A novel optimal trajectory tracking scheme is introduced for nonlinear continuous-time systems in strict feedback form with uncertain dynamics by using neural networks (NNs). The method employs an actor-critic-based NN backstepping technique for minimizing a discounted value function along with an identifier to approximate unknown system dynamics that are expressed in augmented form. Novel online weight update laws for the actor and critic NNs are derived by using both the NN identifier and Hamilton-Jacobi-Bellman residual error. A new continual lifelong learning technique utilizing the Fisher Information Matrix via Hamilton-Jacobi-Bellman residual error is introduced to obtain the significance of weights in an online mode to overcome the issue of catastrophic forgetting for NNs, and closed-loop stability is analyzed and demonstrated. The effectiveness of the proposed method is shown in simulation by contrasting the proposed with a recent method from the literature on an underactuated unmanned aerial vehicle, covering both its translational and attitude dynamics.
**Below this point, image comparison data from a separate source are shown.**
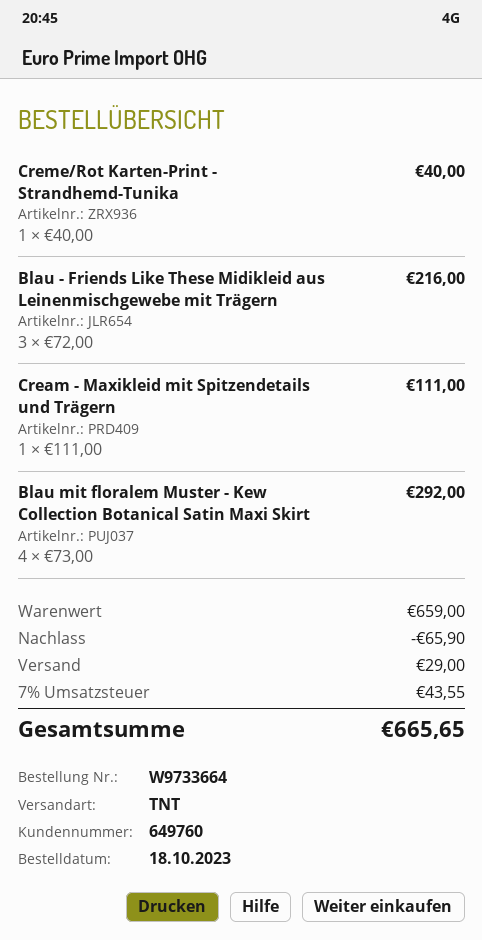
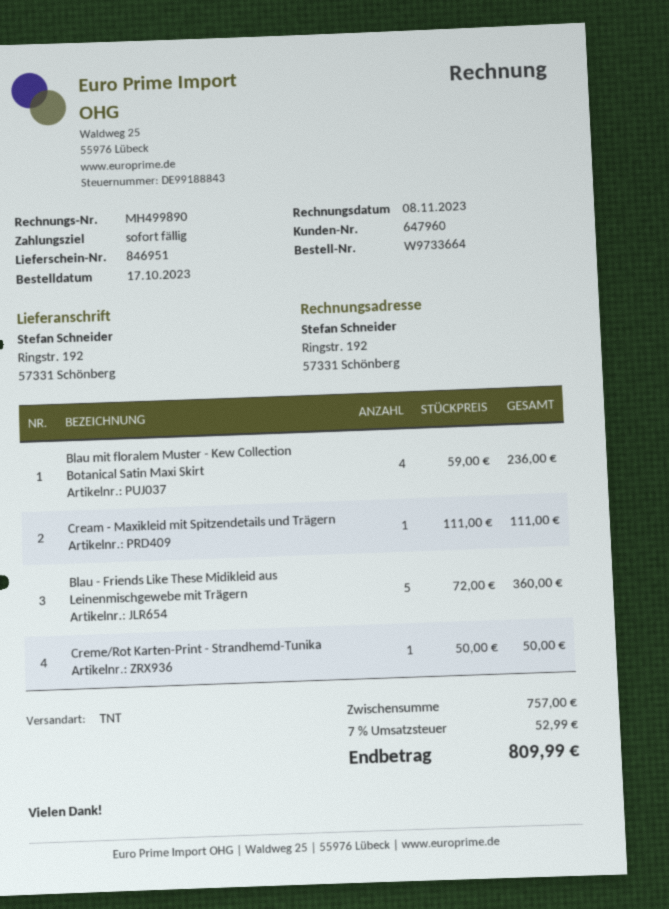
order date: 2023-10-18 -> 2023-10-17
customer number: 649760 -> 647960
Creme/Rot Karten-Print - Strandhemd-Tunika: 1 x 40.00 = 40.00 -> 1 x 50.00 = 50.00
Blau - Friends Like These Midikleid aus Leinenmischgewebe mit Trägern: 3 x 72.00 = 216.00 -> 5 x 72.00 = 360.00
Blau mit floralem Muster - Kew Collection Botanical Satin Maxi Skirt: 4 x 73.00 = 292.00 -> 4 x 59.00 = 236.00
subtotal: 659.00 -> 757.00
discount: 65.90 -> none
shipping: 29.00 -> none
tax: 7% = 43.55 -> 7% = 52.99
total: 665.65 -> 809.99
Optimal control of nonlinear dynamical systems with known and uncertain dynamics is an important field of study due to numerous practical applications. Traditional optimal control methods^{[1,2]} for nonlinear continuous-time (CT) systems with known dynamics often require the solution to a partial differential equation, referred to as Hamilton-Jacobi-Bellman (HJB) equation, which cannot be solved analytically. To address this challenge, actor-critic designs (ACDs) combined with approximate dynamic programming (ADP) have been proposed as an online method^{[3,4]}. Numerous optimal adaptive control (OAC) techniques for nonlinear CT systems using strict-feedback structure have emerged, leveraging backstepping design as outlined in^{[5,6]}. These approaches, however, require predefined knowledge of the system dynamics. In real-world industrial settings, where system dynamics might be partially or completely unknown, the application of neural network (NN)-based optimal tracking for uncertain nonlinear CT systems in strict feedback form has been demonstrated in^{[5,7]}, utilizing the policy/value iterations associated with ADP. However, these policy/value iteration methods often require an extensive number of iterations within each sampling period to solve the HJB equation and ascertain the optimal control input, leading to a significant computational challenge.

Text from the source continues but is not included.